The afternoon sun was hiding behind light clouds as Eteo started his walk. The crowds had arrived at the Ambleside seawall as they did every fine day, and Eteo had to dodge groups of pedestrians from time to time. He saw Frankie again, but he was busy on his phone and only nodded and waved with his free hand. Eteo responded in kind, but suddenly his own phone rang and he stepped to the side of the path to answer. It was Richard calling from Calgary.
“You never called me,” Richard complained.
“Sorry, I got caught up in things.”
“Never mind, I managed. We’ll see lots of buying coming early Monday morning. Two big brokers will come in. Stay on the bid and you’ll see.”
“What happened?” Eteo needed a bit more detail than that.
“Just stay on the bid,” Richard repeated, “and let them come and take the offers. Just follow the market up.”
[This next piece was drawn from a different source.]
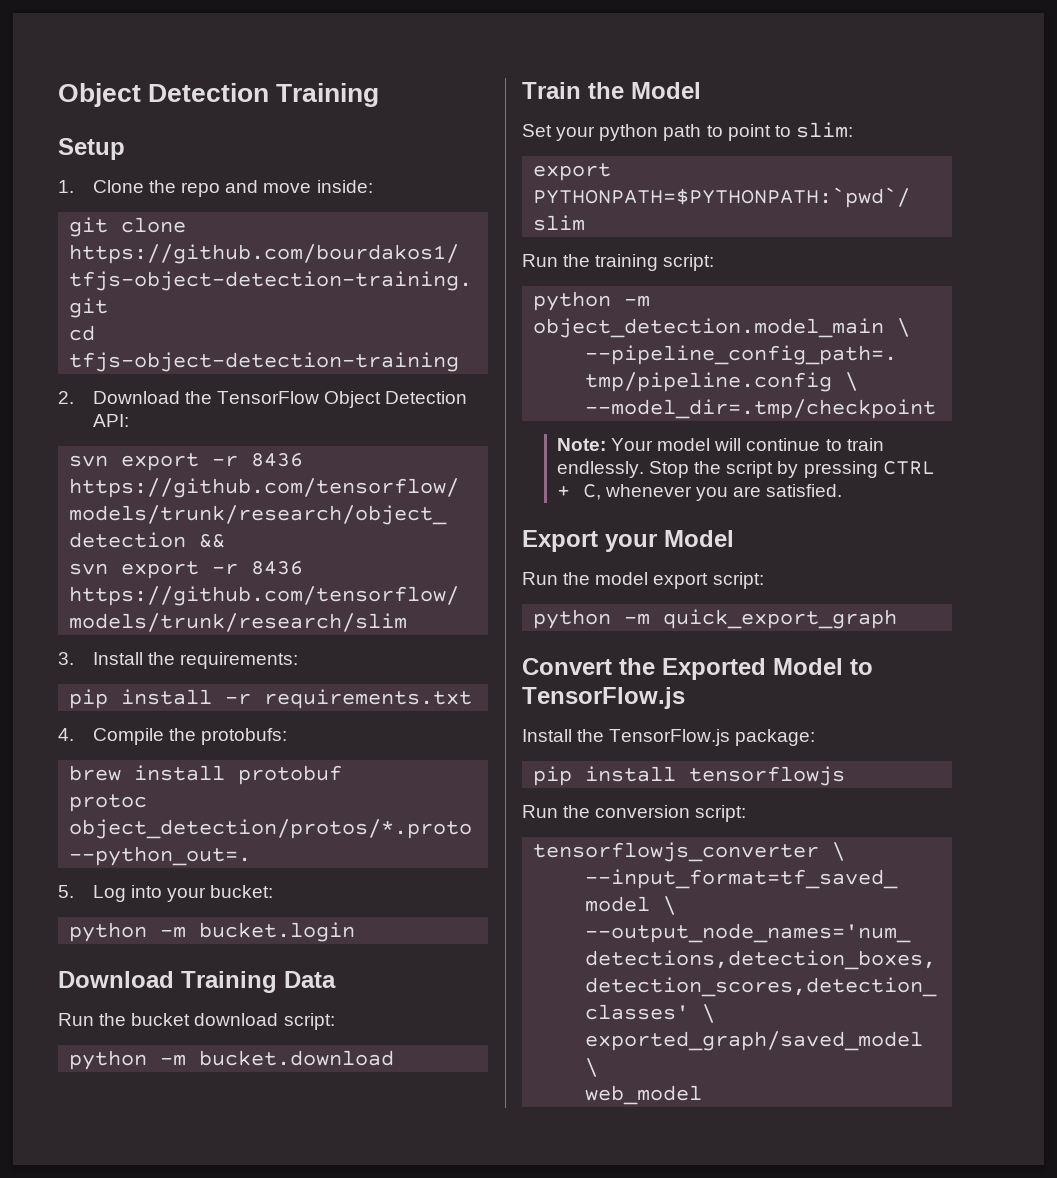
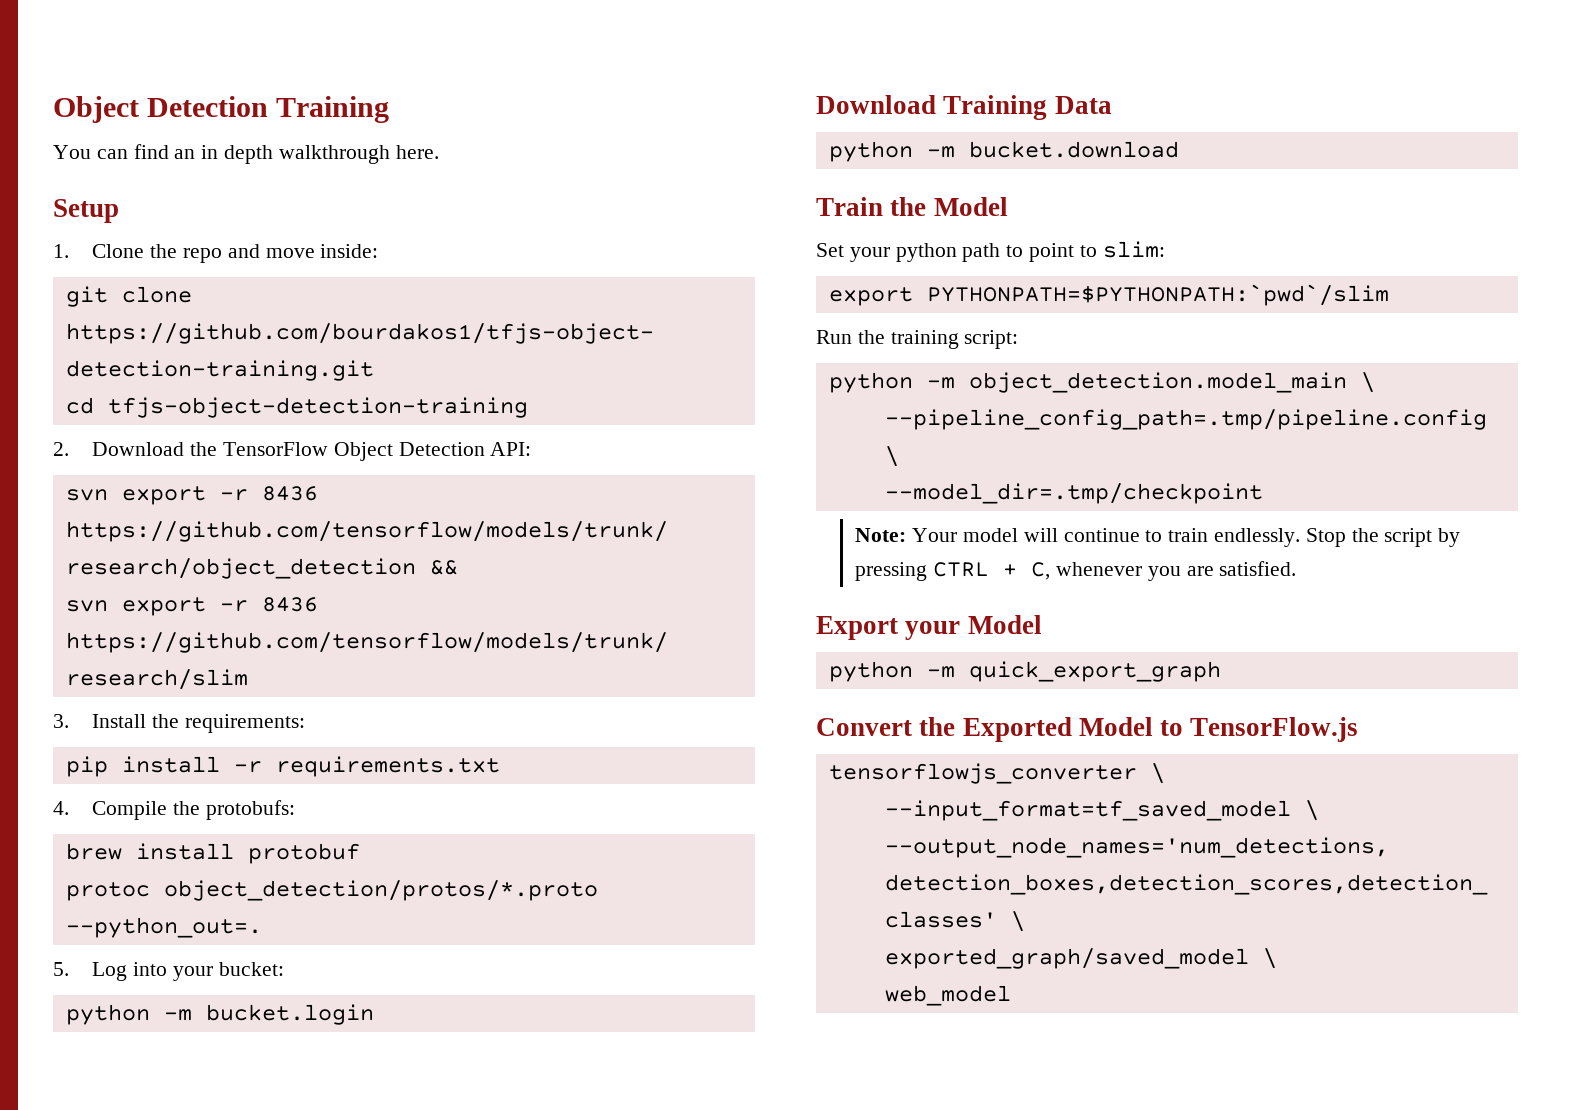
(380, 95) none -> [53,144,439,164] // You can find an in depth walkthrough here.
[58,1013,335,1030] // Run the bucket download script: -> (1112, 105) none
[522,572,764,589] // Run the model export script: -> (1042, 624) none
[522,729,816,746] [533,766,846,786] [522,805,747,822] // Install the TensorFlow.js package: // pip install tensorflowjs // Run the conversion script: -> (1359, 729) none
“I’ll keep my eyes open,” Eteo replied, not very happy to be fobbed off with generalities. Afterward he speculated about the various scenarios of how these new brokers might come into the market. Richard could have offered them incentives, which meant they would go for a quick buy and sell within days, which required being vigilant to unload some shares to them before they stopped buying. They must be junior brokers with small books. Those ones are usually hungry for business and easier to persuade with “grease.” Eteo’s thoughts ran back to his first year in the business. It had been tough, but he had been lucky to get a job as a teacher at a Greek community schools for a while before becoming a broker. He had met a lot of well-to-do Hellenes who liked to invest in the stock market and so he was able to open a hundred accounts in a matter of a few days, and these had provided a basic commission income while he built up his business. As for the brokers Richard was talking about, Eteo preferred to hold his breath and see what they might do, if anything, come Monday morning.
Earning commission income was a cutthroat scenario at the best of times. Everyone had to devise his or her own approach in order to stay sane while trying to select stocks that would perform better to recommend to clients. Eteo remembered how some promoters back in the eighties would walk around the streets of Vancouver with certs in street form, as they called them. The bearer could deposit these certs in his account in any brokerage firm in the blink of an eye and then proceed to sell shares in the marketplace. It was quite common in those days for a promoter to cut a deal with a group of brokers, or with one in particular, depending on the size of the broker’s book. Deals were done without any serious research into the assets of the company in question or what level of development they had reached. It was a game of who could con the other first. Would the broker con the promoter, or would it be the other way around? In either case the paramount thing was to have a way out before buying in.
Early in 1985, Eteo had met another stockbroker, an East Asian man who worked for Continental, a good firm in downtown Vancouver, and from him he had learned the meaning of the word “grease.” This broker was dealing with two brothers who were promoting a junior company that, like most others, owned a mining property of little importance but whose shares were sitting at the comfortable level of 60 cents, although in a very thin market, which meant that just a little volume would drive the price either up, if it was buying volume, or down to a few pennies if it was selling volume. That was what a thin market was all about: a market held artificially at a certain level. The two brothers wanted to finance the company to go and explore their moose pasture some more, and they were dealing with the broker regarding size of financing, price of issuance for the new shares, and other details pertaining to work commitment, how many drill holes they planned to drill, whether it would be diamond drilling or reverse circulation drilling, soil work, and other details. The funniest part came when they talked about how much grease they would pay the broker one of the two brothers extended his arm to Eteo’s ear and pretended to shut him from hearing what they would agree on. It was hilarious since Eteo had known from the start what they wanted to agree on, but he let the promoter do as he pleased, as if Eteo was an innocent new stockbroker who shouldn’t hear these kinds of details.